Por José Américo Silva*
O texto aprovado ontem pela Câmara dos Deputados para o chamado PL Antifacção — relatado pelo deputado Guilherme Derrite — deveria representar um avanço na luta institucional contra o crime organizado. Mas o que saiu do plenário está longe disso. O projeto original, elaborado pelo governo após diálogo com especialistas em segurança pública, tinha como objetivo fortalecer investigações, punir lideranças de facções e criar instrumentos modernos de combate ao crime. No entanto, ao passar pela Câmara, o texto ganhou contornos políticos e perdeu consistência técnica.
Foram várias versões apresentadas pelo relator, sempre ajustadas ao sabor das pressões partidárias. O resultado é um projeto marcado mais pela disputa política do que pelo compromisso com a segurança pública. Nem o governo venceu, já que viu seu texto ser descaracterizado; nem a oposição pode comemorar, porque produziu uma proposta frágil, cheia de lacunas e com potencial de gerar insegurança jurídica. O maior derrotado é a sociedade brasileira, que assistiu a um debate contaminado pela pressa, pelo uso eleitoral da pauta e pela vontade explícita de marcar posição.
Leia maisEntre os principais problemas do texto está a criação apressada de novos tipos penais sem amparo técnico adequado, como o enquadramento de condutas já previstas em outras legislações, gerando sobreposição e risco de interpretações contraditórias. Há também dispositivos que, em vez de fortalecer o Estado, podem enfraquecer mecanismos essenciais de investigação — como a necessidade de aguardar o trânsito em julgado para reverter bens de facções, atrasando o estrangulamento financeiro desses grupos. A falta de precisão em certas definições torna o texto vulnerável a decisões judiciais divergentes, prejudicando o objetivo central: combater o crime organizado com eficácia e segurança jurídica.

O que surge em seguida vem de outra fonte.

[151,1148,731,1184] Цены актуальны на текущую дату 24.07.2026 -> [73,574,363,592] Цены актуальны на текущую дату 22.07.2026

O texto aprovado tem forte apelo político, mas baixa capacidade prática. O enfrentamento às facções exige integração entre instituições, inteligência, rastreamento de fluxos financeiros, controle territorial e fortalecimento das forças policiais. Nada disso se resolve com legislação construída sob clima de polarização.
Agora, a atenção da sociedade se volta para o Senado, onde a relatoria já está definida: o senador Alessandro Vieira, reconhecido nacionalmente por sua postura técnica e por sua atuação firme em temas de segurança pública e combate ao crime organizado. Sua presença à frente da análise do PL reacende a esperança de que o texto seja depurado, equilibrado e reconstruído com base na realidade institucional — e não sob o calor das disputas partidárias.
Espera-se que o Senado retire excessos, corrija lacunas, recoloque o foco no fortalecimento do Estado e devolva ao projeto o caráter técnico perdido na Câmara. O Brasil não precisa de atos legislativos performáticos para alimentar narrativas políticas; precisa de um instrumento robusto, eficaz e responsável contra organizações criminosas.
Que o Senado, sob a relatoria de Alessandro Vieira, faça o que a Câmara não fez: priorizar a sociedade, a institucionalidade e a efetividade no combate ao crime organizado.